The “Clockstopper” Counterfactual and the Holocaust
Recent historical writing on
the Holocaust has been filled with different kinds of counterfactual
observations. (I discuss them at
length in a forthcoming book on the memory of Nazism). Let me offer a preview by profiling one interesting type: the “clockstopper” counterfactual.
In his recent award-winning
book, The Wages of Destruction
(2007), historian Adam Tooze devotes several pages to discussing the Nazis’ brutal
policies against the Slavs during World War II, especially the regime’s
decision to allow over 3.3 million Soviet POWs to die of starvation. In this context, Tooze makes the counterfactual claim that “if the clock had been stopped in early 1942, this
programme of mass murder would have stood as the greatest single crime
committed by Hitler’s regime,” exceeding that of the Holocaust (p. 483).

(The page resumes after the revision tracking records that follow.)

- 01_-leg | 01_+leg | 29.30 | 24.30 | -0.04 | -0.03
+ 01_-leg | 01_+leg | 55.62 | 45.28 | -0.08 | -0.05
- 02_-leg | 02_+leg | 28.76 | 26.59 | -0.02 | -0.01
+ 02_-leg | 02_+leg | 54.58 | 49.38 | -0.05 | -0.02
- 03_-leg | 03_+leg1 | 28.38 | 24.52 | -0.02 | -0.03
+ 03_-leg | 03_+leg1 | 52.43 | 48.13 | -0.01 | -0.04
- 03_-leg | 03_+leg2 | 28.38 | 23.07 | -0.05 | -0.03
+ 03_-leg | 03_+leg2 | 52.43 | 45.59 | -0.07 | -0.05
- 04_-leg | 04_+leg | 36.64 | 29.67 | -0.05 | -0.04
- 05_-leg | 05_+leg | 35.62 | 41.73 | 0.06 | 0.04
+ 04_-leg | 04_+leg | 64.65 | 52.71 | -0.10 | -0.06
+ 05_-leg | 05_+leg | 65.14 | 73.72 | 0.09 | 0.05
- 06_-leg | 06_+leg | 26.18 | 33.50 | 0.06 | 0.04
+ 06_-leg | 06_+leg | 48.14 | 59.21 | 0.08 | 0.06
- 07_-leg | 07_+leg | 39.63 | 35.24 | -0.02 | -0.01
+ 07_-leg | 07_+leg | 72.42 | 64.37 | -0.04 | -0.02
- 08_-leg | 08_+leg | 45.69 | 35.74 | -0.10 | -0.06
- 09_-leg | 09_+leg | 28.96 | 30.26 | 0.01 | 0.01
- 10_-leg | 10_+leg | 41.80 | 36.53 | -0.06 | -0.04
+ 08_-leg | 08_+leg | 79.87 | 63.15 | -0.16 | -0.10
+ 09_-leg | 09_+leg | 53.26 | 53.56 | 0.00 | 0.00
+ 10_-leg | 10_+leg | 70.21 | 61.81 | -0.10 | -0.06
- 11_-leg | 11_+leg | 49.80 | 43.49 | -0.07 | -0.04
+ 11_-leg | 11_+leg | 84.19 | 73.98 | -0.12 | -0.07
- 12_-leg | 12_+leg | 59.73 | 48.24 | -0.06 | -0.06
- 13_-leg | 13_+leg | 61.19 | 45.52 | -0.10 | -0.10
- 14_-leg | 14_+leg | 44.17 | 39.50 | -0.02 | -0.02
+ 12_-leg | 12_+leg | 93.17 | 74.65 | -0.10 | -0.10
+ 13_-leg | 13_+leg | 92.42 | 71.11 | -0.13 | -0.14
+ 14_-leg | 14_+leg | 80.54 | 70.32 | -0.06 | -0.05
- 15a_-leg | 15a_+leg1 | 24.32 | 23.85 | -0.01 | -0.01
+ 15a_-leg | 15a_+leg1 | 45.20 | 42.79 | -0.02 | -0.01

Interestingly, Tooze’s claim
echoes an older one made by historian Christopher Browning in his book, The Path to Genocide (1992). In his preface (p. ix), Browning wrote:
“If the regime had disappeared in the spring of 1942, its
historical infamy would have rested on the ‘war of destruction’ against the
Soviet Union. The mass death of some two million prisoners of war in the first
nine months of that conflict would have stood out even more prominently than
the killing of approximately one- half million Jews in that same period.”

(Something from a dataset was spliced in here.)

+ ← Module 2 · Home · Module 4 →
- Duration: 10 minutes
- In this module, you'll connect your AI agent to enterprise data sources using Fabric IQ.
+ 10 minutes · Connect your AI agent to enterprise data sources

Both Tooze’s and Browning’s observations
initially appear convincing, but they are ultimately weakened by the arbitrary
quality of their counterfactual premise. In order to be convincing, a counterfactual turn of events
must have a certain degree of plausibility. By failing to explain how
World War II would have suddenly stopped -- or how the Nazi regime might have
disappeared -- in 1942, Tooze’s and Browning’s points have a decidedly artificial
and unconvincing feel to them.
It hardly merits noting that if one “stops
the clock” on any process, historical or otherwise, its outcome and ultimate
significance are altered. (To be
glib, if we take the soufflé out of the oven halfway through its
cooking time, it fails to become a soufflé).

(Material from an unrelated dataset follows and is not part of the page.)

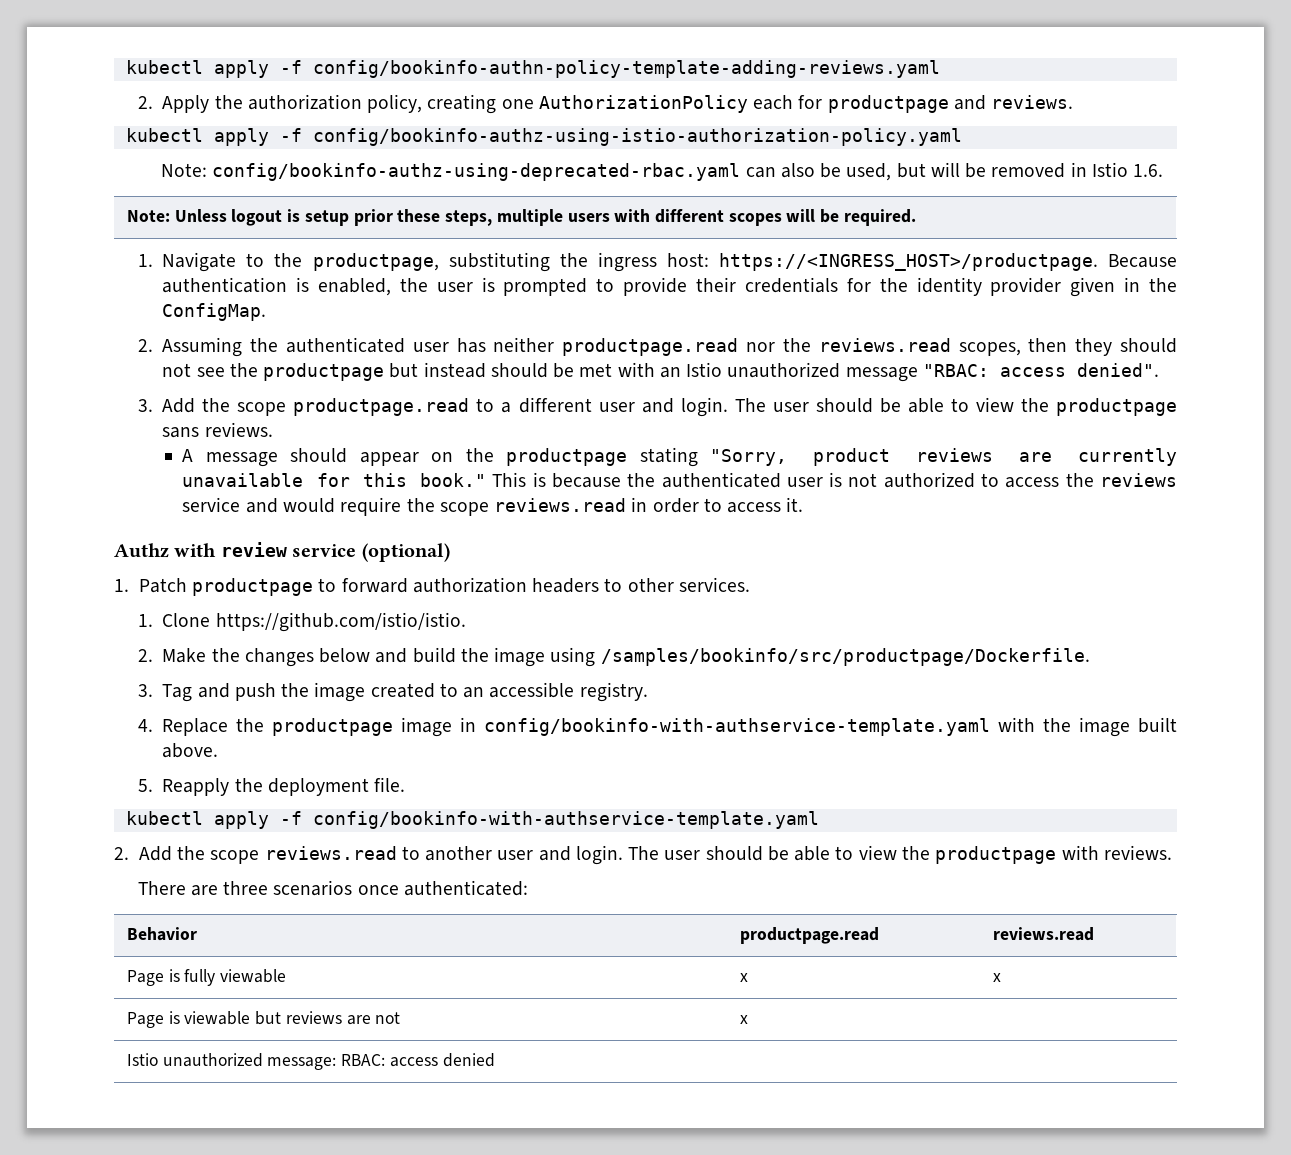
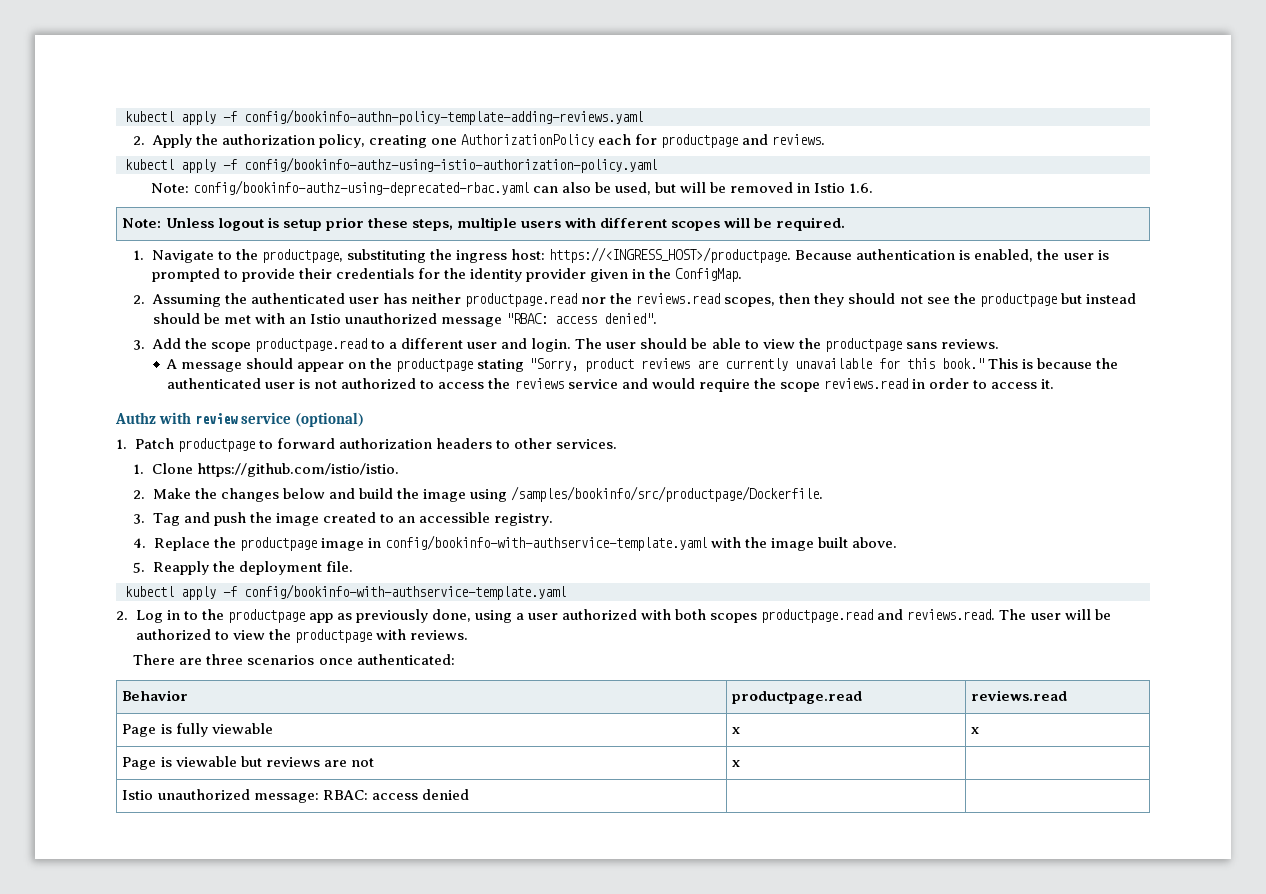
- 2. Add the scope reviews.read to another user and login. The user should be able to view the productpage with reviews.
+ 2. Log in to the productpage app as previously done, using a user authorized with both scopes productpage.read and reviews.read. The user will be authorized to view the productpage with reviews.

There is no denying that our understanding
of the Nazis’ crimes will be determined by the point at which we measure them. Browning, indeed, illustrated this fact
earlier on the same page of The Path to
Genocide when he turned the clock back even further in time and observed, “If the Nazi regime
had suddenly ceased to exist in the first half of 1941, its most notorious
achievements in human destruction would have been the so-called euthanasia
killing of seventy to eighty thousand German mentally ill and the systematic
murder of the Polish intelligentsia.”
In other words, we would not view the murder of Soviet POWs as a
horrific crime because it would not yet have taken place.
But this point is obvious. The question is not whether
an event’s significance will be shaped by the point at which one stops the
clock and measures it. The
question is whether any such clockstopping was likely to take place to begin
with. If not, then the
counterfactual has a tendentious quality to it.